Information provided
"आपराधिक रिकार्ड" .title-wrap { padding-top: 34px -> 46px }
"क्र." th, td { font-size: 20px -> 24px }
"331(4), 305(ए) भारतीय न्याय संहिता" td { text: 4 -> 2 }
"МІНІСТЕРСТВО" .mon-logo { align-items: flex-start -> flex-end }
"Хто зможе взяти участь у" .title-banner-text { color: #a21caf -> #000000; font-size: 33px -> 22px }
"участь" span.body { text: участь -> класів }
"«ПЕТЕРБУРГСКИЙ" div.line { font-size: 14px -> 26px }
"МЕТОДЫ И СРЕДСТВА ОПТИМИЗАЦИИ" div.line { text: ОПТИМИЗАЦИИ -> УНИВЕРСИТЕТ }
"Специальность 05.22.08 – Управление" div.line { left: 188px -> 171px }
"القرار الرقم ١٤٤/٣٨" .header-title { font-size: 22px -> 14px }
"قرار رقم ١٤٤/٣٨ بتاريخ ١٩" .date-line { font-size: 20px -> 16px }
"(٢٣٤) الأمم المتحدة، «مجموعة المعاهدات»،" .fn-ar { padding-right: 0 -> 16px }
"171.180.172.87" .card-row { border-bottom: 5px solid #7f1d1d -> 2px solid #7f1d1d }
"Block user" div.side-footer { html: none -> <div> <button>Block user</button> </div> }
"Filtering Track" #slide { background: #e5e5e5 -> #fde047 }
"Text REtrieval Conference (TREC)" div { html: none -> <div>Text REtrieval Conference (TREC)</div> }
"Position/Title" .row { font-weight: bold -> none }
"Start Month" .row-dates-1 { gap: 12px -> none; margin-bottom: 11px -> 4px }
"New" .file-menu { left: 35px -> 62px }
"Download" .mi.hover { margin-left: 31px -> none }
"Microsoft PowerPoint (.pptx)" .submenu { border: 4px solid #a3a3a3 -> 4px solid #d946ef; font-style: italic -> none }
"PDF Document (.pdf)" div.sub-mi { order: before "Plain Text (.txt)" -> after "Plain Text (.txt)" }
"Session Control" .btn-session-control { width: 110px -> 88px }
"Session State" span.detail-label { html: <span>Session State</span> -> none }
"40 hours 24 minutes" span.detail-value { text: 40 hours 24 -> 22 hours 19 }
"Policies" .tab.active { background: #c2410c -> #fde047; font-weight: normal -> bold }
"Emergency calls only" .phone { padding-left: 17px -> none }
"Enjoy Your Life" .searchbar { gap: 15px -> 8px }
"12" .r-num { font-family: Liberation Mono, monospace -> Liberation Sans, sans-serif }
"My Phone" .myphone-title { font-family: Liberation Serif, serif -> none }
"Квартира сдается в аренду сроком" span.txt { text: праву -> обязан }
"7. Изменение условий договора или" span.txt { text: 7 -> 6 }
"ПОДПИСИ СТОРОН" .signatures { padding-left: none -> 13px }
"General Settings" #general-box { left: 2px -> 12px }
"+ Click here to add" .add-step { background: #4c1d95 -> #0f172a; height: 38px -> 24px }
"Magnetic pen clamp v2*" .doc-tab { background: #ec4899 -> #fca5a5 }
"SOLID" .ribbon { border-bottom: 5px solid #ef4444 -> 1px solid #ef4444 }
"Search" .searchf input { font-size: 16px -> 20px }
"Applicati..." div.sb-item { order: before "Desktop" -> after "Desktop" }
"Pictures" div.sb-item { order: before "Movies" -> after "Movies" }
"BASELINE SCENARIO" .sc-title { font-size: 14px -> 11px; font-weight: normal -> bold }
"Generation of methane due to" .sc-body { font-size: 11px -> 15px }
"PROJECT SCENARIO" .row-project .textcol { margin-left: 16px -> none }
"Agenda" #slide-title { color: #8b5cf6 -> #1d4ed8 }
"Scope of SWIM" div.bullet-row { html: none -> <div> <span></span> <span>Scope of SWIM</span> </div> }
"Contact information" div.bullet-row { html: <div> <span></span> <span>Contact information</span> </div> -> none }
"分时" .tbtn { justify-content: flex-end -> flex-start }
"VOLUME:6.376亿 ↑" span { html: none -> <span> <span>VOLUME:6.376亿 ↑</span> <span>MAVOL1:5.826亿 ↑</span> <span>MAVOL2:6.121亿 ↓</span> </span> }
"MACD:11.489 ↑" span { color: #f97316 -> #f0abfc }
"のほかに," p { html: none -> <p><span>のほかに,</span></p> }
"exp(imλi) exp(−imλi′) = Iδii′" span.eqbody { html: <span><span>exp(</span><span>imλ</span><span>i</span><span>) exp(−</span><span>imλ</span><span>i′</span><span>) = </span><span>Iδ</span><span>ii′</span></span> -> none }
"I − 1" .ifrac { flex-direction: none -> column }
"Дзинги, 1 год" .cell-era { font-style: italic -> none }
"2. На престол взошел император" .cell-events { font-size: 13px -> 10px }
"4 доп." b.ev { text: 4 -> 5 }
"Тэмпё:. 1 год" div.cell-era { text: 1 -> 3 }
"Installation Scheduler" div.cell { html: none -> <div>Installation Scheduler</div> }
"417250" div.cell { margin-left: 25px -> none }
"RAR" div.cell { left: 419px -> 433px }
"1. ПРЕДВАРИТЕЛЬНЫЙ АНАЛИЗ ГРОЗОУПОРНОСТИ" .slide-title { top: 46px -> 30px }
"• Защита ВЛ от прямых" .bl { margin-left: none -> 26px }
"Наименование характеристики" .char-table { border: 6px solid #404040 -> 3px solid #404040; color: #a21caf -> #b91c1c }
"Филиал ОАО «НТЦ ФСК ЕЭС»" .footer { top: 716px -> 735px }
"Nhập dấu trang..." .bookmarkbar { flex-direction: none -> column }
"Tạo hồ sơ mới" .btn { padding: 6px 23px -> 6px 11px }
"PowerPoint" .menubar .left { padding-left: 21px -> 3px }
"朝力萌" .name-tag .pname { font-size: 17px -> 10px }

Exercise details
All that is needed is the exact run of lines above from the line containing "html: <span>Session State</span>" through the line containing "Liberation Mono, monospace", both of them included.

Result of the task
"Session State" span.detail-label { html: <span>Session State</span> -> none }
"40 hours 24 minutes" span.detail-value { text: 40 hours 24 -> 22 hours 19 }
"Policies" .tab.active { background: #c2410c -> #fde047; font-weight: normal -> bold }
"Emergency calls only" .phone { padding-left: 17px -> none }
"Enjoy Your Life" .searchbar { gap: 15px -> 8px }
"12" .r-num { font-family: Liberation Mono, monospace -> Liberation Sans, sans-serif }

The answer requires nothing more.